Reproduce exactly, from the data that follows, the line with "[0,0,130,17] [22/07/2026 10:08:26]", the line with "[87,181,233,194] Miércoles, 22", and every line that lies between them.

* SUPPLIED MATERIAL:
▼
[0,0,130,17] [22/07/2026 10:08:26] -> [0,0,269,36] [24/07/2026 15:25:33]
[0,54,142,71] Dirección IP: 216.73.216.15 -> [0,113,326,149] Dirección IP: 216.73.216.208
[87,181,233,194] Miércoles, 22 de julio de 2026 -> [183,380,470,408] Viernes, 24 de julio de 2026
▲
▼
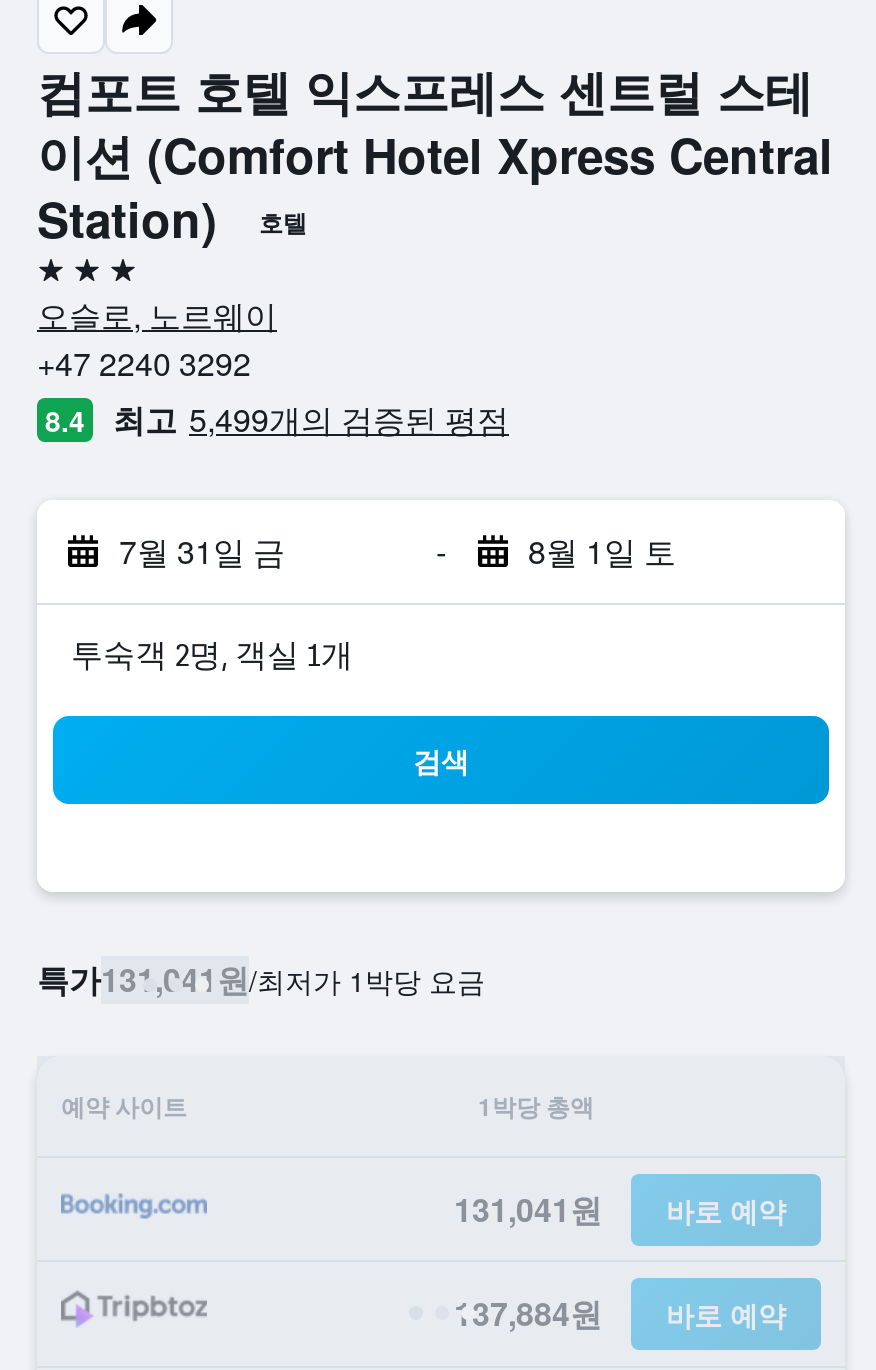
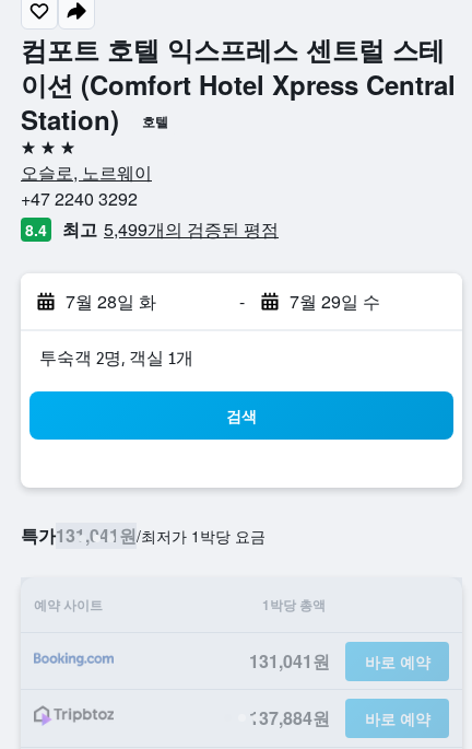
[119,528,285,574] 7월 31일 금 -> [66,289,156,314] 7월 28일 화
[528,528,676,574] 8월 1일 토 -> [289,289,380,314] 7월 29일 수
▲
▼
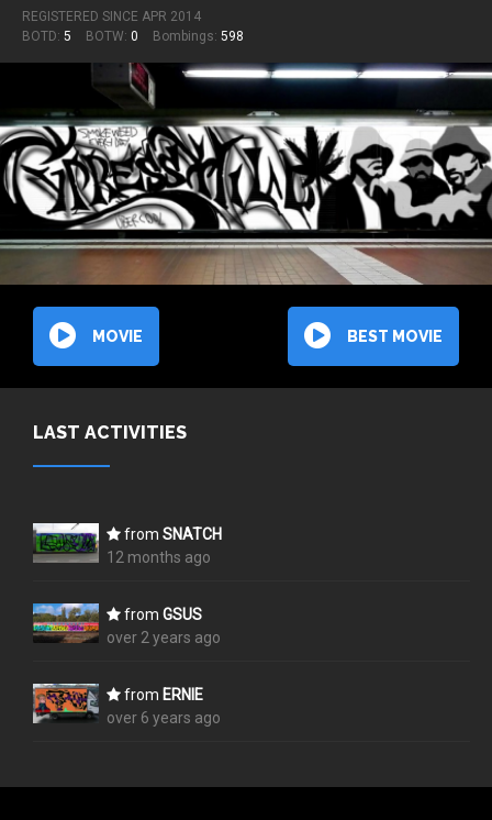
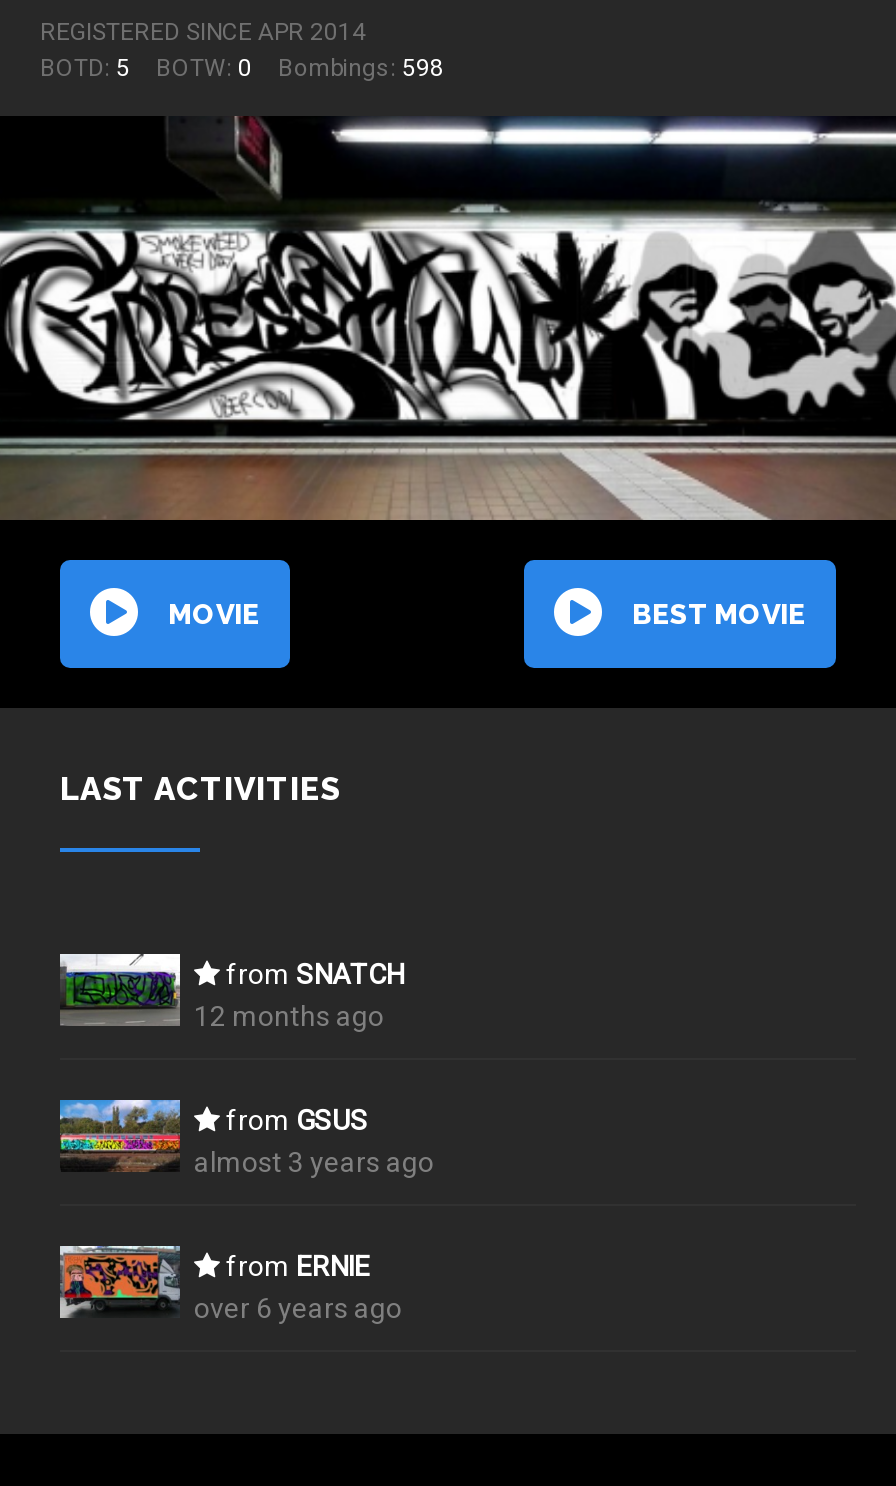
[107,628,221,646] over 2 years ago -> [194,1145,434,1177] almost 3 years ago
▲
* YOUR RESPONSE:
[0,0,130,17] [22/07/2026 10:08:26] -> [0,0,269,36] [24/07/2026 15:25:33]
[0,54,142,71] Dirección IP: 216.73.216.15 -> [0,113,326,149] Dirección IP: 216.73.216.208
[87,181,233,194] Miércoles, 22 de julio de 2026 -> [183,380,470,408] Viernes, 24 de julio de 2026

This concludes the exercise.